Los trabajadores y las trabajadoras, hoy, no son sino funciones a maximizar beneficios y minimizar pérdidas. Y la felicidad es la emoción central: hemos de ser felices, desarrollarnos como personas y realizarnos a nosotros mismos… en el trabajo. La felicidad, a pesar de ser un problema humano y universal, que nos ocupa y nos preocupa en todo tiempo y lugar, ha quedado monopolizada por las charlas motivacionales TED Talks, los productos de Mr. Wonderful y los aforismos descontextualizados de Marco Aurelio: “¡reinvéntate, hazte a ti mismo! ¡Sé feliz! ¡Todo fluye!”, se nos exhorta.
Este es el relato en el que se inscribe la felicidad, hoy: no debes cambiar el contexto o la realidad. El mundo es como es, la realidad es así: real, y punto. Lo dice Marco Aurelio: acepta tu destino y sé feliz. Por el contrario, debes variar tu reacción para amoldarte a esa realidad laboral: no la indignación, no la protesta; esas son malas actitudes. La cuestión está en ser feliz y ser positivo dentro de tu trabajo. Estamos condenados a ser felices.

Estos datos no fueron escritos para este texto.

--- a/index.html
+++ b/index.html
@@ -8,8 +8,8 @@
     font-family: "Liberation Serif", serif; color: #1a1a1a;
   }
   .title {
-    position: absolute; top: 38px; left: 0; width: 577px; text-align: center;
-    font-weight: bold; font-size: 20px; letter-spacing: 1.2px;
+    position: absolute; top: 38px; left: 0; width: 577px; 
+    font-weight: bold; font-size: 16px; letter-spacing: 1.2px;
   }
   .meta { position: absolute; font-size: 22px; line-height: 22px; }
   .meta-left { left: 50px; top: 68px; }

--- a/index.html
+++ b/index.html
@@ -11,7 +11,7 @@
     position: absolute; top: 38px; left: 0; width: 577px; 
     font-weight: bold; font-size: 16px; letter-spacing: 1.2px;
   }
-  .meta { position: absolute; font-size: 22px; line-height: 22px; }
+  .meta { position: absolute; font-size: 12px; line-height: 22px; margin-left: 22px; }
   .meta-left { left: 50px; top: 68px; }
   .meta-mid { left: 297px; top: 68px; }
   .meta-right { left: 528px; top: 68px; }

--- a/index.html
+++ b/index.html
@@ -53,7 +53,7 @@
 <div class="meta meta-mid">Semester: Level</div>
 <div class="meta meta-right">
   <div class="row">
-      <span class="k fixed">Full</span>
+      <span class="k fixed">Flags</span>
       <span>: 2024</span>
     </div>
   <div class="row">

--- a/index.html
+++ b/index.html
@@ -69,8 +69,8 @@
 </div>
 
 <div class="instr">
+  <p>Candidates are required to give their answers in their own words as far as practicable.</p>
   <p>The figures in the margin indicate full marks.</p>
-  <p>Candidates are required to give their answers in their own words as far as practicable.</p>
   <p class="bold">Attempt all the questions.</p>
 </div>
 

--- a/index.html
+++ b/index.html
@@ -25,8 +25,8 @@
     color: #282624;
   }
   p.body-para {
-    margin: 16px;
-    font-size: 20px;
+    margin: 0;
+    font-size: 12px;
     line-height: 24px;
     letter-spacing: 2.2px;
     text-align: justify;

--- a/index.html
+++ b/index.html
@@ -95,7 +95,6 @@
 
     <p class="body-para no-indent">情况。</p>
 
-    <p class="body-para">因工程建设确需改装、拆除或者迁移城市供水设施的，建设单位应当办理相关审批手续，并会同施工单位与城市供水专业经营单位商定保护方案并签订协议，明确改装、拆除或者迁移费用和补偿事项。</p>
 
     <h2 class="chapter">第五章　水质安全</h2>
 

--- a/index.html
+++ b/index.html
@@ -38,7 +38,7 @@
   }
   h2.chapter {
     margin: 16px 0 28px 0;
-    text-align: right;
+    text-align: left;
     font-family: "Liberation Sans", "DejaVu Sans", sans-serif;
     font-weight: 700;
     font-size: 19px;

Vale la pena acudir a Aristóteles: la felicidad es imposible sin tiempo libre. En la Grecia clásica, el tiempo libre era el “ocio”, en contraposición con el “negocio” —literalmente, la negación del ocio—. En la Grecia clásica, el trabajo era aquello que se hacía cuando no se tenía ocio. Hoy, es justo lo contrario: el tiempo libre, el tiempo de ocio, es el tiempo vacío, de no productividad. El mundo del trabajo nos lo ha arrebatado y lo ha privatizado. Y este tiempo no productivo nos causa infelicidad, malestar moral, culpabilidad. El tiempo libre, sin producción, sin hacer literalmente nada, es concebido como tiempo malgastado, tiempo en el que podríamos estar produciendo y no lo estamos haciendo; es tiempo vacío. Sin embargo, debemos reflexionar sobre esto y volver a considerar el tiempo libre como única posibilidad de ser felices: solo en una vida libre del tiempo de trabajo, libre de la producción infinita, es posible una vida buena, una vida que merezca la pena ser vivida; en definitiva, una vida feliz.